Manado, BeritaManado.com — Dalam Forus Group Diskusi dengan tema Peran Dunia Usaha Dalam Menunjang Program
Operasi Daerah Selesaikan Kemiskinan yang dilaksanakan oleh KADIN (Kamar Dagang dan Industri) SULUT dan Komunitas Justitia Societas (JS) di ruang CJ Rantung Kantor Gubernur Sulut, Jumat (26/1/2018), Gubernur Olly Dondokambey mengungkapkan, beras impor tidak laku di Sulut.
Menurutnya, hal tersebut dikarenakan stok beras di Sulut terbilang aman dan memiliki rasa enak yang cocok dengan selera masyarakat Sulut dibanding dengan beras impor.
“Syukur Sulut tidak terpengaruh dengan kondisi sekarang untuk beras.
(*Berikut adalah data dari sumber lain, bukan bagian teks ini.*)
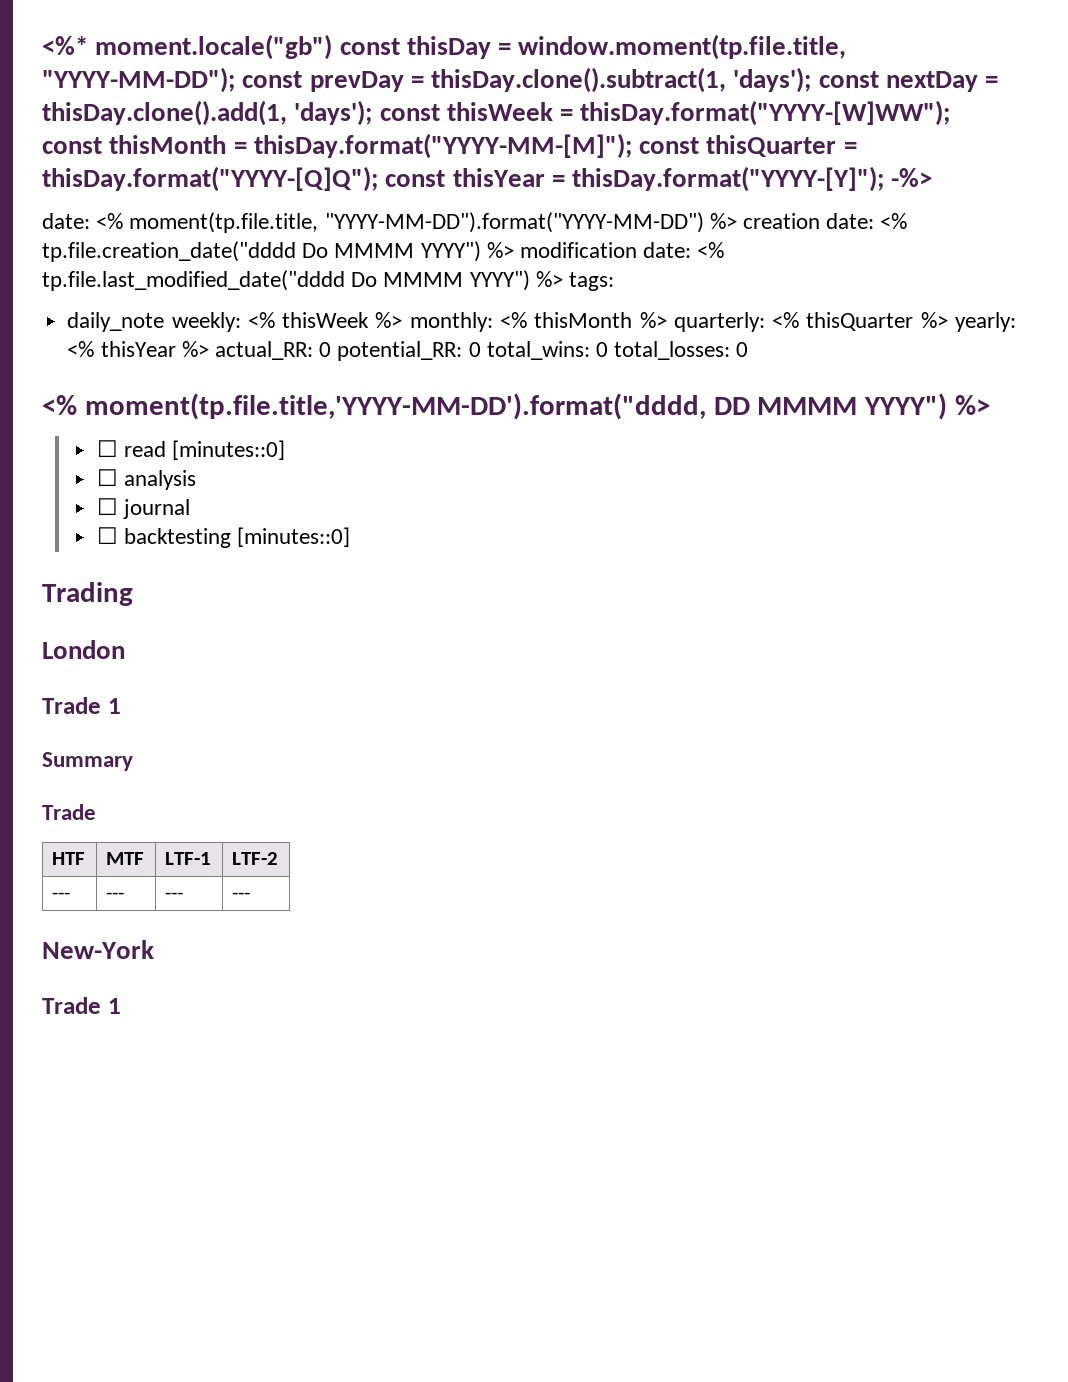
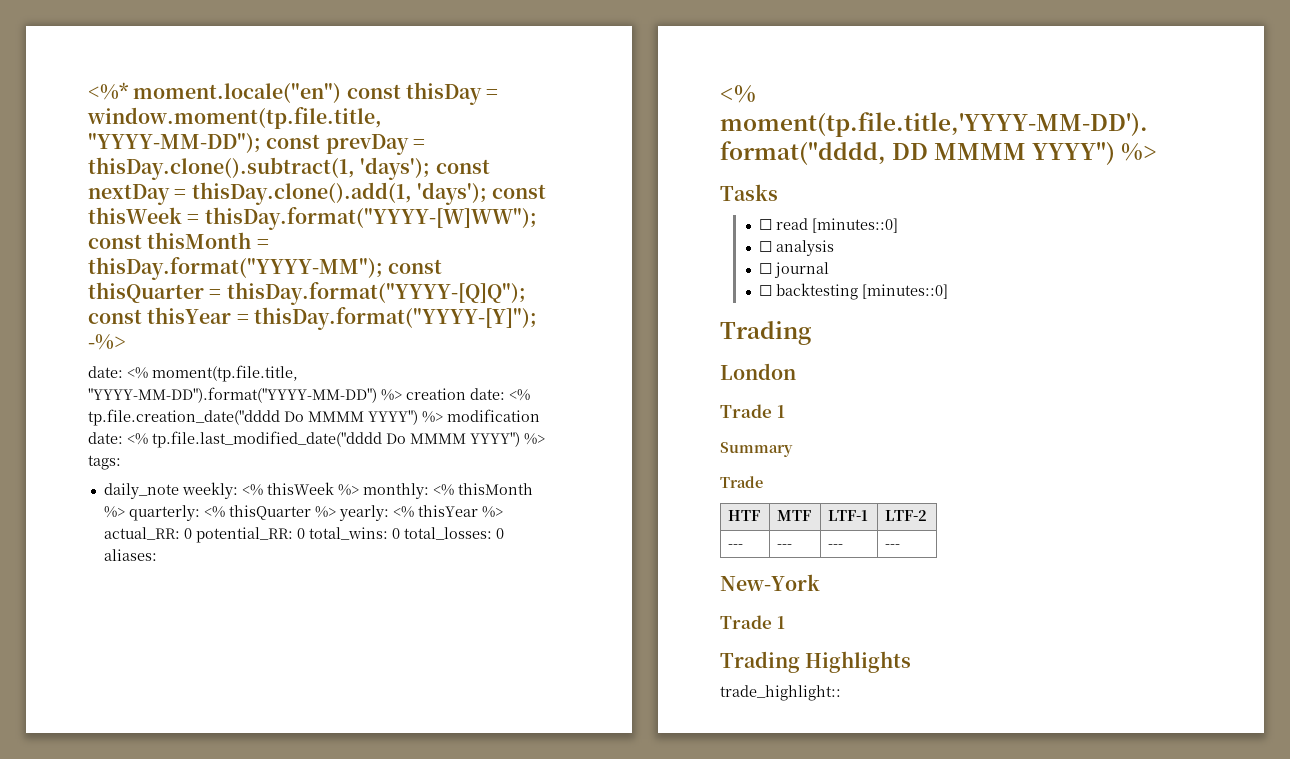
- <%* moment.locale("gb") const thisDay = window.moment(tp.file.title, "YYYY-MM-DD"); const prevDay = thisDay.clone().subtract(1, 'days'); const nextDay = thisDay.clone().add(1, 'days'); const thisWeek = thisDay.format("YYYY-[W]WW"); const thisMonth = thisDay.format("YYYY-MM-[M]"); const thisQuarter = thisDay.format("YYYY-[Q]Q"); const thisYear = thisDay.format("YYYY-[Y]"); -%>
+ <%* moment.locale("en") const thisDay = window.moment(tp.file.title, "YYYY-MM-DD"); const prevDay = thisDay.clone().subtract(1, 'days'); const nextDay = thisDay.clone().add(1, 'days'); const thisWeek = thisDay.format("YYYY-[W]WW"); const thisMonth = thisDay.format("YYYY-MM"); const thisQuarter = thisDay.format("YYYY-[Q]Q"); const thisYear = thisDay.format("YYYY-[Y]"); -%>
- daily_note weekly: <% thisWeek %> monthly: <% thisMonth %> quarterly: <% thisQuarter %> yearly: <% thisYear %> actual_RR: 0 potential_RR: 0 total_wins: 0 total_losses: 0
+ daily_note weekly: <% thisWeek %> monthly: <% thisMonth %> quarterly: <% thisQuarter %> yearly: <% thisYear %> actual_RR: 0 potential_RR: 0 total_wins: 0 total_losses: 0 aliases:
+ Tasks
+ Trading Highlights
+ trade_highlight::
Saya tanya ke pedagang soal beras impor, mereka bilang tidak usah karena tidak laku, rasa beras kita lebih enak dan stok kita masih aman,” ujar Olly Dondokambey.
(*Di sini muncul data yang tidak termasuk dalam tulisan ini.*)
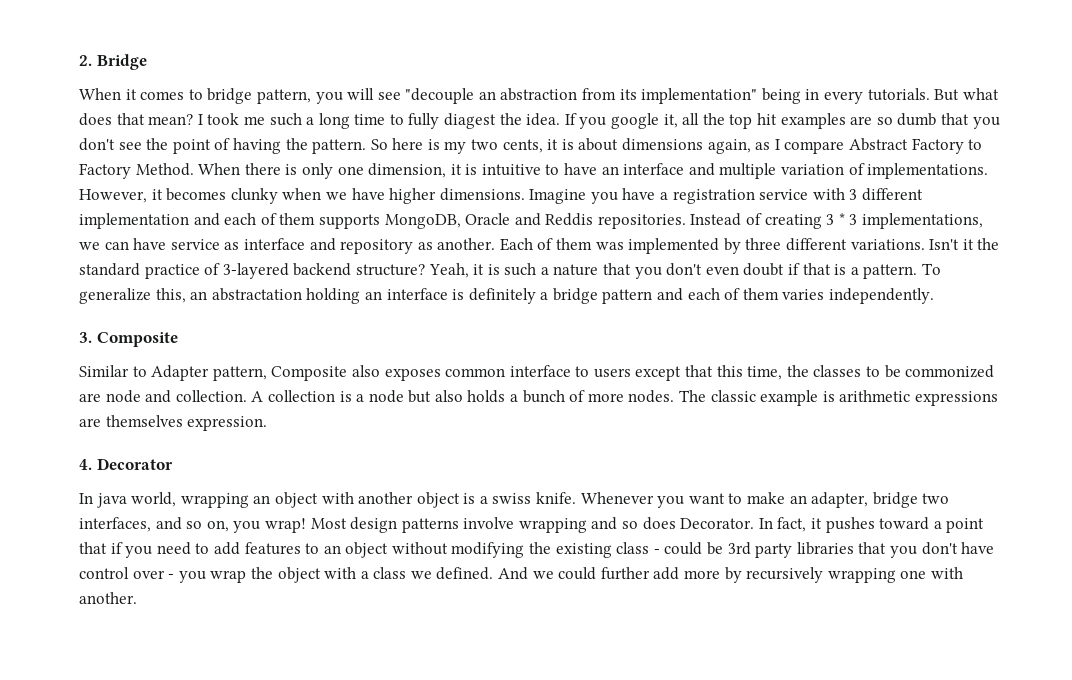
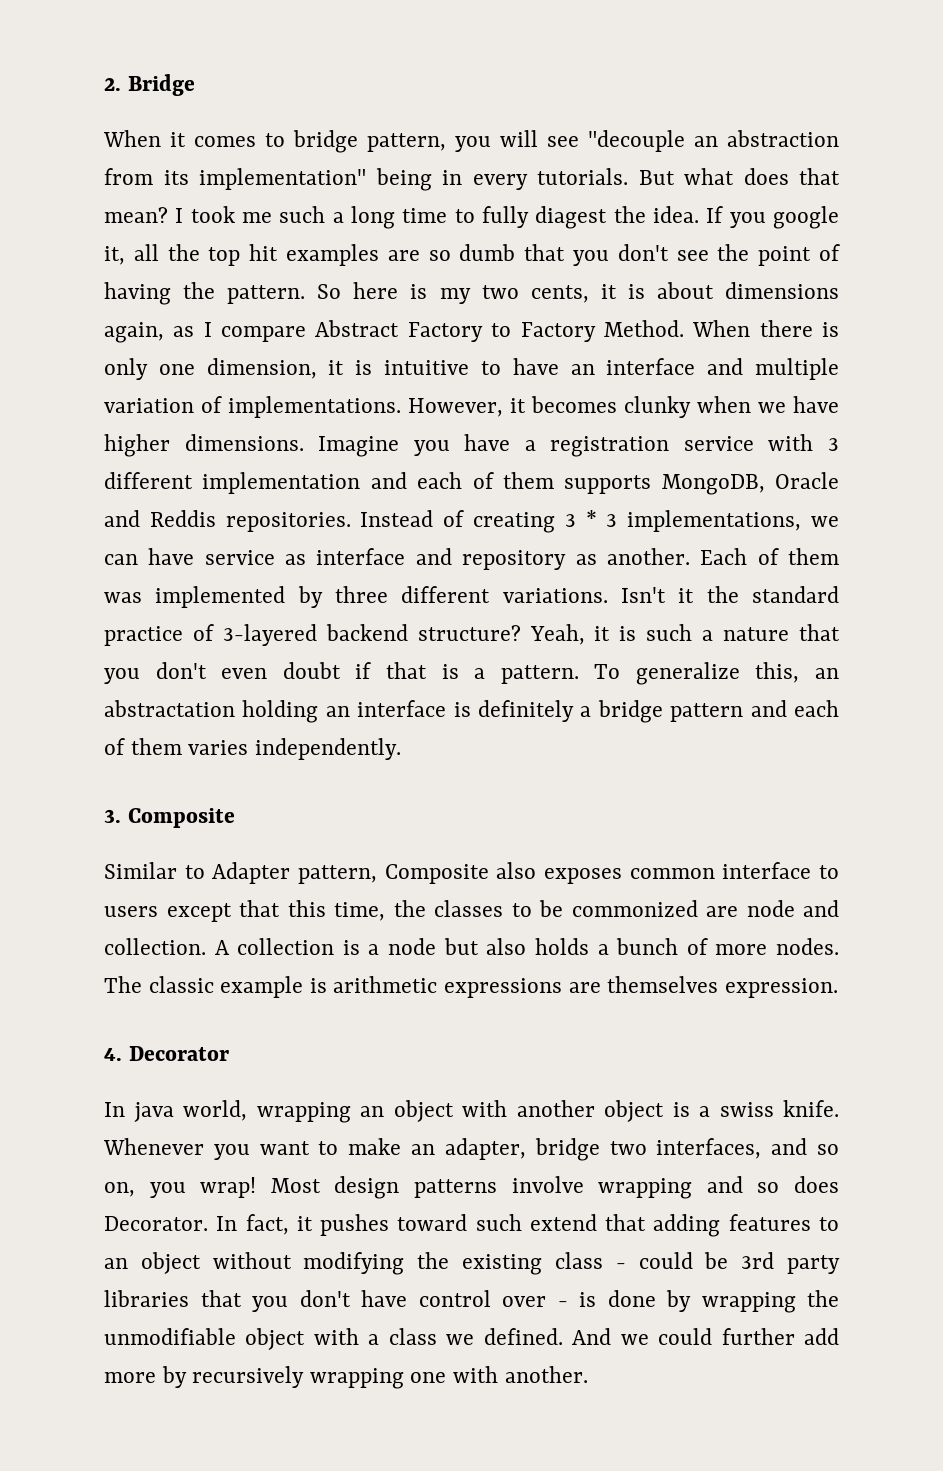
- In fact, it pushes toward a point that if you need to add features to an object without modifying the existing class - could be 3rd party libraries that you don't have control over - you wrap the object with a class we defined.
+ In fact, it pushes toward such extend that adding features to an object without modifying the existing class - could be 3rd party libraries that you don't have control over - is done by wrapping the unmodifiable object with a class we defined.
Sejumlah faktor penentu, ungkap Olly, diantaranya program cetak sawah yang terbilang sukses berkat kerjasama yang baik dengan pihak TNI.
?”Program cetak sawah kita berjalan dengan baik, pihak TNI sangat berperan penting disini. Program itu pun tetap kita laksanakan, karena lalu di Sangihe dari 750 hektar yang diminta Bupati, yang tercetak hanya di kisaran 100-an hektar. Sisanya itu akan kita laksanakan di Bolaang Mongondouw hingga stok kita di Sulut benar-benar aman,” tambahnya.